REMANDED WITH DIRECTIONS

(Before Scott, P.J., Bates, J., and Sheffield, C.J.)

PER CURIAM. Traci Lupe (“Claimant”) quit her position as a deputy sheriff.

The Labor and Industrial Relations Commission (“Commission”) denied her claim

for unemployment benefits, finding that she voluntarily left work without good cause

attributable to the work or her employer. RSMo § 288.050.1(1). She appeals,

asserting that the Commission misapplied the law as to whether she quit for good

cause. We cannot intelligently review the Commission’s application of law to the

facts because it failed to make a critical finding of fact. As we cannot discern which

evidence the Commission believed and which it rejected, we must remand the case.

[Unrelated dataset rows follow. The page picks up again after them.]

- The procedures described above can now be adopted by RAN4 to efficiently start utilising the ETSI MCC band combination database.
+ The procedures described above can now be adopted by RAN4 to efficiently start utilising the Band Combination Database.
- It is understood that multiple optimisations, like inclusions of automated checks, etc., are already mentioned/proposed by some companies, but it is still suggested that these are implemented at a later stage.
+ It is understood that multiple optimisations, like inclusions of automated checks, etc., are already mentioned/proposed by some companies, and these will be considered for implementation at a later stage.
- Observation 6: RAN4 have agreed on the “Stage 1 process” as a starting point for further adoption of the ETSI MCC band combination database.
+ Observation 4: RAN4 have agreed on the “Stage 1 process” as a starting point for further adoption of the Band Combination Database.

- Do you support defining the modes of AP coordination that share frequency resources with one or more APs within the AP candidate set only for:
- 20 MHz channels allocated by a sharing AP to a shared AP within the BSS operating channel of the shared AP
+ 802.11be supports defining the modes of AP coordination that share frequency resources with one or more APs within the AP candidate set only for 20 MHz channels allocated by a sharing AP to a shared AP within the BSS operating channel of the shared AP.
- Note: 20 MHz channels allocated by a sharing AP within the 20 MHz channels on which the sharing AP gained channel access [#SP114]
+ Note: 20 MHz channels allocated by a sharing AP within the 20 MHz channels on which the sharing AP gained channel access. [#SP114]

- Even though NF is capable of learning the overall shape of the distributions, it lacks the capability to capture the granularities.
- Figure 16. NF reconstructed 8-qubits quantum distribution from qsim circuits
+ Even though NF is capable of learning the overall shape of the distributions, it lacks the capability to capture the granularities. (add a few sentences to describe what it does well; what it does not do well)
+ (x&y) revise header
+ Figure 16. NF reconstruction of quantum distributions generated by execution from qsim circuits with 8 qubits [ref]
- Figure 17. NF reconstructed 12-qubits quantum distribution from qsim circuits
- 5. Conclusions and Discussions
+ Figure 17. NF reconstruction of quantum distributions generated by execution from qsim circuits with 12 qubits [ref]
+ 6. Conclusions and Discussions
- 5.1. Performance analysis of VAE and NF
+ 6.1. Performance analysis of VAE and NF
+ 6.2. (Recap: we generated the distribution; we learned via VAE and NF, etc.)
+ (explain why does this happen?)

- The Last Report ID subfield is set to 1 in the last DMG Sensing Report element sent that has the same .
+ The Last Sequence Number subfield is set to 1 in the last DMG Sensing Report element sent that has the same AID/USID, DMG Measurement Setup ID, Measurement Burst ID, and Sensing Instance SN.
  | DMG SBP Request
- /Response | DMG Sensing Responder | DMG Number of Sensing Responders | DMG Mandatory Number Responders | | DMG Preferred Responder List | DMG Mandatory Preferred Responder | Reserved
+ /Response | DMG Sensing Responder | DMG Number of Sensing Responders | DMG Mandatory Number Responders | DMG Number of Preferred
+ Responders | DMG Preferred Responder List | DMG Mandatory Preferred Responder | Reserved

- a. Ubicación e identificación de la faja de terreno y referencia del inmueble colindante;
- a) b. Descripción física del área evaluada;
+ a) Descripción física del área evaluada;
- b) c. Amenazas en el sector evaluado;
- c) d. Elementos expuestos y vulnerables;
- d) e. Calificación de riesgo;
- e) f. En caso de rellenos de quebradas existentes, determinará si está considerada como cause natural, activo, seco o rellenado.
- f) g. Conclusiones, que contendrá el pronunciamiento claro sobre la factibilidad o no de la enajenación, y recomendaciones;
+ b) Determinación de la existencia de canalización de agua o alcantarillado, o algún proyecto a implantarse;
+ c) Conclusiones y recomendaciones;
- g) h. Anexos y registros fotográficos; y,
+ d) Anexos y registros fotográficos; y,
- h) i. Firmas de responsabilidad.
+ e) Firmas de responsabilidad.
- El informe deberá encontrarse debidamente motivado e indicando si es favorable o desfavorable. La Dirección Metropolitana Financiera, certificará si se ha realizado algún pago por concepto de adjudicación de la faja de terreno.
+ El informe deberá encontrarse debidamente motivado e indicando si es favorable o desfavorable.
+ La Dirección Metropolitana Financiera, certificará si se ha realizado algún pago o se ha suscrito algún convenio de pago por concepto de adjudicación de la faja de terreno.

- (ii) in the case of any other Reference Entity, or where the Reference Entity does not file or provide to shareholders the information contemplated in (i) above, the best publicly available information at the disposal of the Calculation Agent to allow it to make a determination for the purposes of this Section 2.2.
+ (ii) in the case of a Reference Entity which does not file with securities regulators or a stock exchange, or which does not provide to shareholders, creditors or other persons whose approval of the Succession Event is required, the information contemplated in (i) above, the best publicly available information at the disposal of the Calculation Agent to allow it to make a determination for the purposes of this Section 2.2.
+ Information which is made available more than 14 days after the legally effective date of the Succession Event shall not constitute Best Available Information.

Edmonds Dental Co., v. Keener, 403 S.W.3d 87, 91 (Mo.App. 2013).

Background 1

Claimant worked three years for Christian County (“Employer”). She started

working in the jail and eventually was assigned to be a courtroom bailiff. Claimant

complained about her judge’s conduct, which she considered to be demeaning and

harassing, and that he threatened to have her reassigned to jail duties if she defied

him. After a meeting with Claimant, Employer reassigned her to courthouse door

security to distance her from that judge. Employer denied Claimant’s request for

transfer to another bailiff position.

A few months later, Claimant filed formal EEOC and judicial-ethics

complaints regarding the judge’s conduct. Soon thereafter, Employer reassigned

Claimant to jail transportation duty, stating that it needed a qualified female officer

to transfer female inmates. Although her work hours, pay rate, and accrued benefits

did not change, Claimant deemed this a retaliatory demotion to a less desirable

position and quit work a week later.

Claimant applied for unemployment benefits, but was denied because she had

quit voluntarily. An appeals tribunal affirmed the denial, finding credible Employer’s

1We summarize the background of this case based on the entire record, deferring to the Commission’s determinations on issues resolving matters of witness credibility and conflicting evidence. Darr v. Roberts Mktg. Group, LLC, 428 S.W.3d 717, 720 (Mo.App. 2014).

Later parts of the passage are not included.